One of our .net application teams has had a problem for quite a while that related to impersonation and kerberos multi-hop delegation which had proven quite difficult to resolve. We eventually resolved this and I thought it would be worth popping a little bit of information about it out there incase anyone else has similar problems.
We had two web services with 2 methods which participate in a Kerberos multi-hop delegation scenario using WSE 2. One of the methods works fine all of the time and the other method intermittently was having problems.
The symptoms we experienced were:
- For method 1 everything worked fine all of the time
- Everything appeared to be working fine for method 2 but after a period of time it would start getting errors which indicated the Kerberos token had expired
- Method 2 also looked occasionally like the wrong user identity had been flown over the wire to the back end service
- The calls to method 2 which stopped working after a period of time seemed to coincide with the expiry of the Kerberos ticket (around a week to 10 days can't remember the exact time frame but it coincided with the cache duration of a Kerberos ticket)
- After an IIS reset things worked fine straight away for a period of time and then would stop working after the time period above
- The error message we were getting was: The Kerberos credential handle could not be acquired. The AcquireCredentialsHandle call returned the following error code: A specified logon session does not exist. It may already have been terminated.
This was very painful to troubleshoot, the .net team were struggling to recreate this problem in any of their test environments. Through the addition of some instrumentation they were able to derive what was going on.
What was happening
When the development team originally coded web service A for method 2 they had implemented a singleton or caching pattern of the proxy object for web service 2. This meant they did not need to construct a new instance each time.
This meant that when the method 2 was called then the WSE policy was applied and the Kerberos token used etc but this object must internally be handling things like WS-Conversation and some kind of caching so that the Kerberos token can be reused over the lifetime of that proxy instance. In essence the first user to create the object's identity was used for every subsequent usage of this object when applying a Kerberos token to the web service calls made with this proxy.
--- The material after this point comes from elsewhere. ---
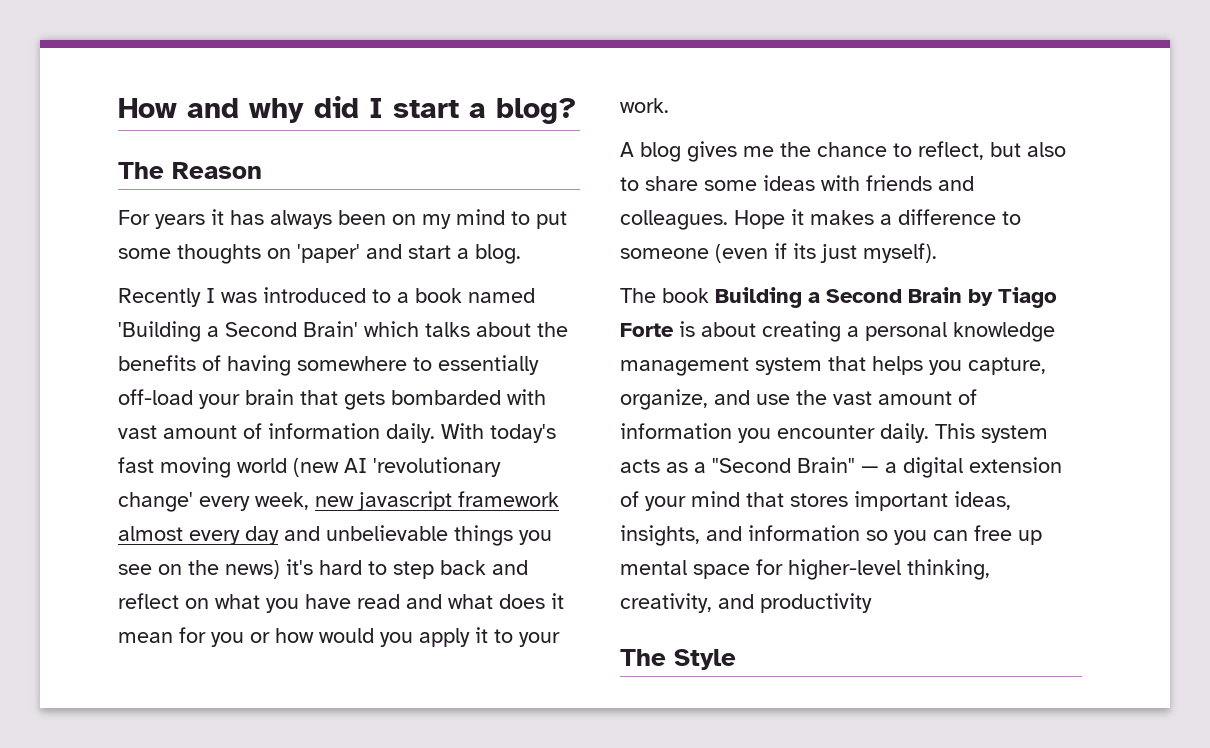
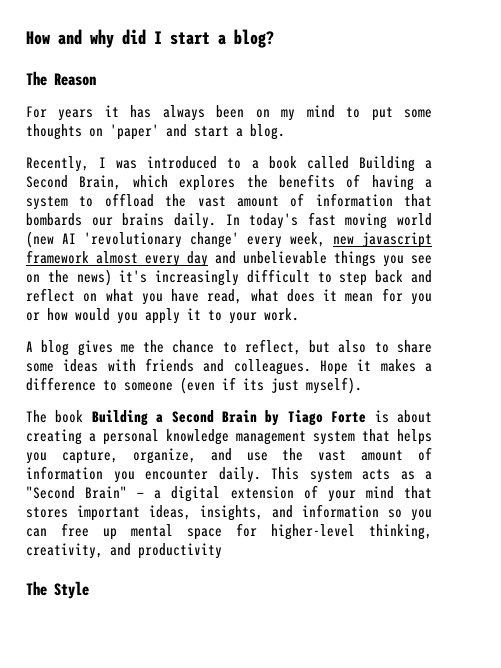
- Recently I was introduced to a book named 'Building a Second Brain' which talks about the benefits of having somewhere to essentially off-load your brain that gets bombarded with vast amount of information daily. With today's fast moving world (new AI 'revolutionary change' every week, new javascript framework almost every day and unbelievable things you see on the news) it's hard to step back and reflect on what you have read and what does it mean for you or how would you apply it to your work.
+ Recently, I was introduced to a book called Building a Second Brain, which explores the benefits of having a system to offload the vast amount of information that bombards our brains daily. In today's fast moving world (new AI 'revolutionary change' every week, new javascript framework almost every day and unbelievable things you see on the news) it's increasingly difficult to step back and reflect on what you have read, what does it mean for you or how would you apply it to your work.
Also this would explain why after a period of time the calls fail because the Kerberos ticket obtained for that user would have expired.
The solution was to change the code in web service A so that the proxy to web service B was not cached or a singleton and so that a new instance of this proxy was created each time.
Would this apply to WCF
At this stage I have not tested if WCF would get the same problem but I do know you run into issues in various configurations if you haven't disposed of a proxy class correctly so generally it has become a very common practice for developers to safely dispose of their WCF proxies so this tends to be less of an issue. In WSE 2 or 3 developers are not used to having to use a dispose pattern around web service proxies
Lessons to learn
Some take away's for this include:
- It is a lot more likely to be your own code than framework code causing obscure problems like this
- Impersonation can be a dangerous thing so ensure you test and code review any usage of it
Credit goes to Matt Buckley who found the needle in the stack of needles in the custom .net application and found the cached proxy instance through extensive analysis of the custom code.